The brouhaha started last week, when legislative aides on the Homeland Security and Governmental Affairs committee offered Threat Level examples of why the Protecting Cyberspace as a National Asset Act was needed. The bill, one aide said, would give the president the facility to force ” the system that controls the floodgates to the Hoover Dam ” to cut its connection to the web if the govt. detected an imminent cyberattack.

At a panel in Washington last week, a GOP staffer working on the bill was even more terrifying. ” We are very excited about an electronic control system which can cause the floodgates to come back open at the Hoover Dam and kill thousands of folks within the process,” said Brandon Milhorn , staff director of the Senate Homeland Security and Governmental Affairs Committee. ” That’s a serious concern.”

It turns out, though, that each one the Hoover Dam doomsaying doesn’t sit well with Bureau of Reclamation, which runs the flexibility-generating facility on the Arizona-Nevada state line.

” I’d wish to point out that here’s not a factual example, because Hoover Dam and significant facilities find it irresistible don’t seem to be connected to the web,” Peter Soeth, a spokesman for the bureau, said in an e-mail. ” These kinds of facilities are protected by multiple layers of security, including physical separation from the web, which might be in place due to multiple security mandates and good business practices.”

The Hoover Dam , which supplies hydroelectric power to Arizona, Nevada and California, has featured in cybarmageddon scenarios since no less than 2001. In June of that year, USA Today claimed in a piece of writing on cyberterrorism that hackers ” might send a worm to shut down the electric grid in Chicago and air-traffic-control operations in Atlanta, a logic bomb to open the floodgates of the Hoover Dam and a sniffer to realize access to the funds-transfer networks of the Federal Reserve.”

Fast-forward a decade later, and an analogous argument is being made for the proposed kill-switch legislation.

Soeth said in a telephone interview that the bureau had recently contacted backers of the legislation to set the record straight.

Meanwhile, within the wake of Egypt’s internet blockade, supporters of the U.S. legislation are rushing to make the case that they’re not seeking to give the president the emergency power to similarly kill American internet access.

Sens. Joe Lieberman (I-Connecticut), Tom Carper (D-Delaware) and Susan Collins (R-Maine), who are behind the proposal, put out an announcement Tuesday saying, ” We’d never sign up to legislation that authorized the president, or anyone else, to shut down the web.”

The ” emergency measures in our bill apply in an actual and targeted way only to our most crucial infrastructure – the networks and assets most essential to the functioning of society and the economy – to be sure they’re protected against destruction ,” the statement reads.
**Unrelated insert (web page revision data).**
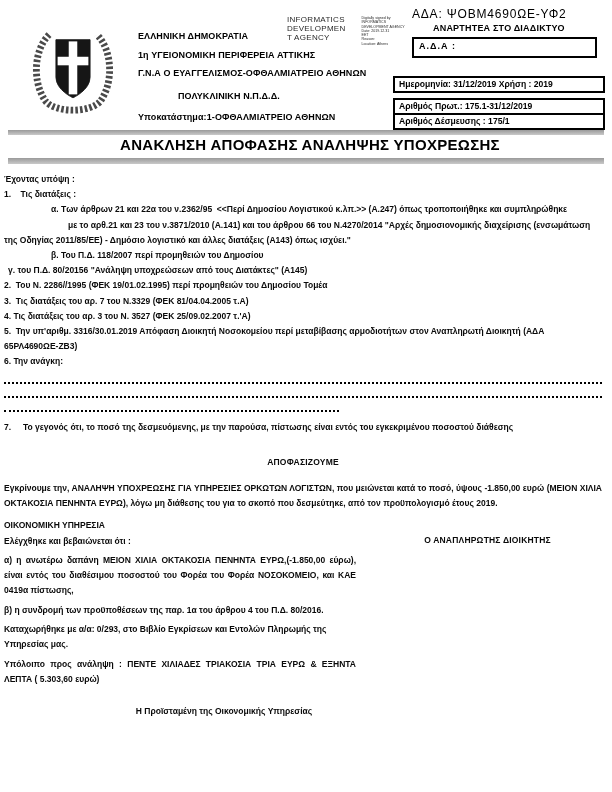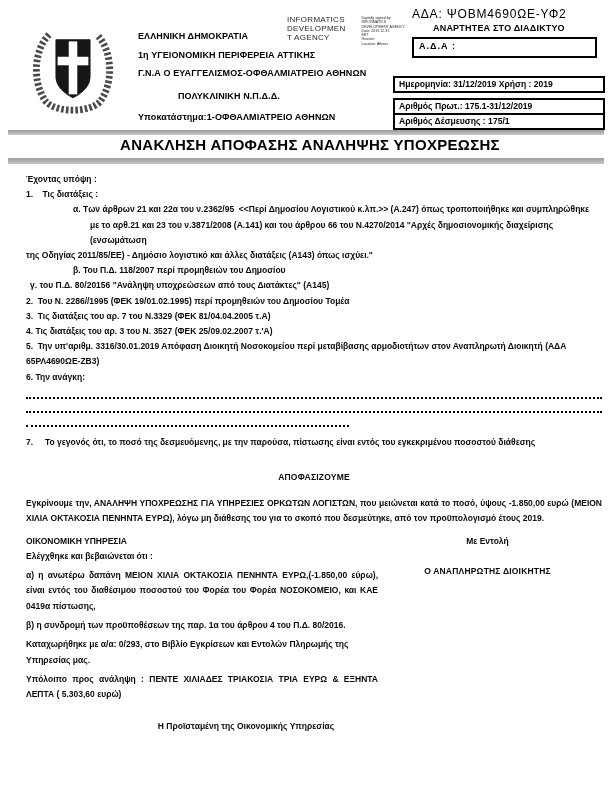--- a/index.html
+++ b/index.html
@@ -34,7 +34,7 @@
              font-size:15px;font-weight:800;letter-spacing:0.3px;}
 
   
-  .body{position:absolute;left:26px;right:10px;top:172px;font-size:8.5px;font-weight:700;
+  .body{position:absolute;left:4px;right:10px;top:172px;font-size:8.5px;font-weight:700;
         line-height:15.2px;color:#0a0a0a;}
   .ln{white-space:pre-wrap;}
   .in1{padding-left:47px;}

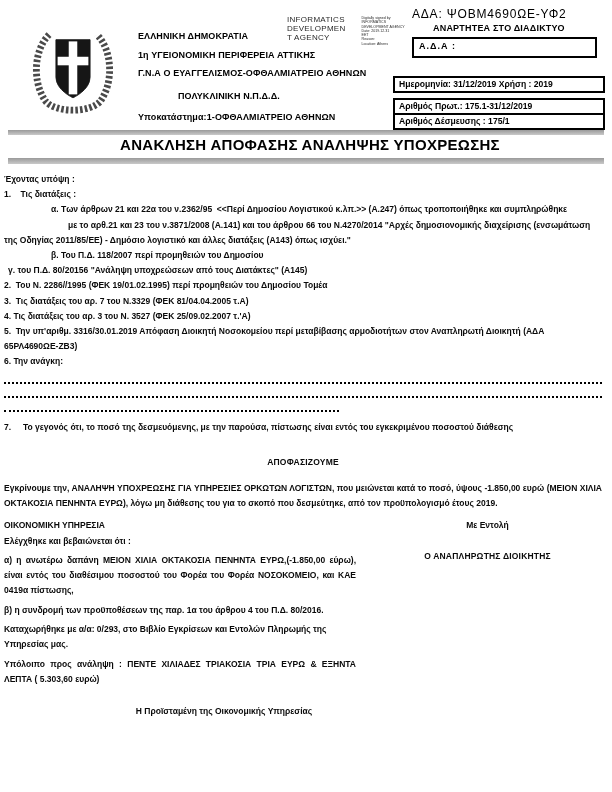--- a/index.html
+++ b/index.html
@@ -108,7 +108,7 @@
     <div class="ln">Έχοντας υπόψη :</div>
     <div class="ln">1.    Τις διατάξεις :</div>
     <div class="ln in1">α. Των άρθρων 21 και 22α του ν.2362/95  &lt;&lt;Περί Δημοσίου Λογιστικού κ.λπ.&gt;&gt; (Α.247) όπως τροποποιήθηκε και συμπληρώθηκε</div>
-    <div class="ln in2">με το αρθ.21 και 23 του ν.3871/2008 (Α.141) και του άρθρου 66 του Ν.4270/2014 "Αρχές δημοσιονομικής διαχείρισης (ενσωμάτωση</div>
+    <div class="ln in2">με το αρθ.21 και 23 του ν.3871/2010 (Α.141) και του άρθρου 66 του Ν.4270/2014 "Αρχές δημοσιονομικής διαχείρισης (ενσωμάτωση</div>
     <div class="ln">της Οδηγίας 2011/85/ΕΕ) - Δημόσιο λογιστικό και άλλες διατάξεις (Α143) όπως ισχύει."</div>
     <div class="ln in1">β. Του Π.Δ. 118/2007 περί προμηθειών του Δημοσίου</div>
     <div class="ln in3">γ. του Π.Δ. 80/20156 "Ανάληψη υποχρεώσεων από τους Διατάκτες" (Α145)</div>

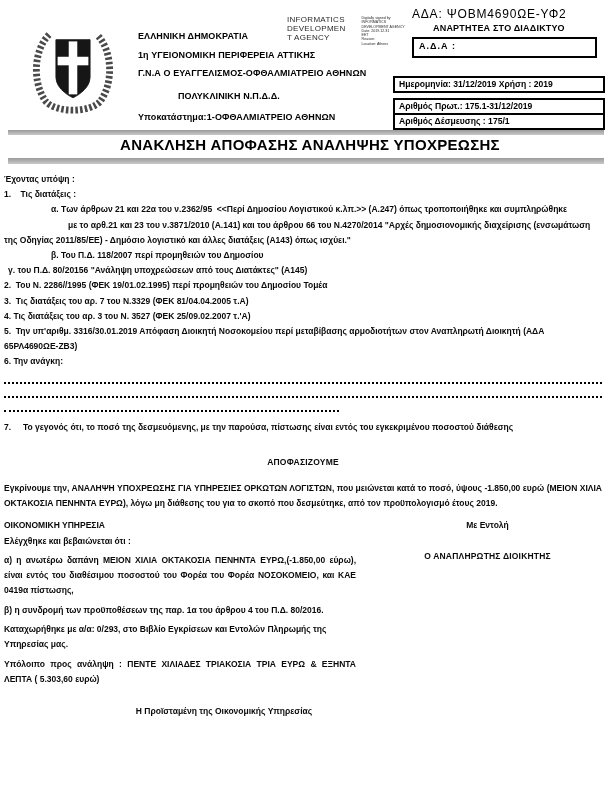--- a/index.html
+++ b/index.html
@@ -138,7 +138,6 @@
         <div class="blk j">Υπόλοιπο προς ανάληψη : ΠΕΝΤΕ ΧΙΛΙΑΔΕΣ ΤΡΙΑΚΟΣΙΑ ΤΡΙΑ ΕΥΡΩ &amp; ΕΞΗΝΤΑ ΛΕΠΤΑ ( 5.303,60 ευρώ)</div>
       </div>
       <div class="fin-right">
-        <div class="bold">Με Εντολή</div>
         <div class="bold role">Ο  ΑΝΑΠΛΗΡΩΤΗΣ ΔΙΟΙΚΗΤΗΣ</div>
       </div>
     </div>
The legislation is anticipated to be introduced soon to the Senate Homeland Security and Governmental Affairs Committee . That committee approved the bill in December, but it surely expired when a new Senate took office last month.

Photo: Bureau of Reclamation


No, Hackers Cant Open Hoover Dams Floodgates and Kill Thousands [Reality Check] Wired.com has been expanding the hive mind with technology, science and geek culture news since 1995.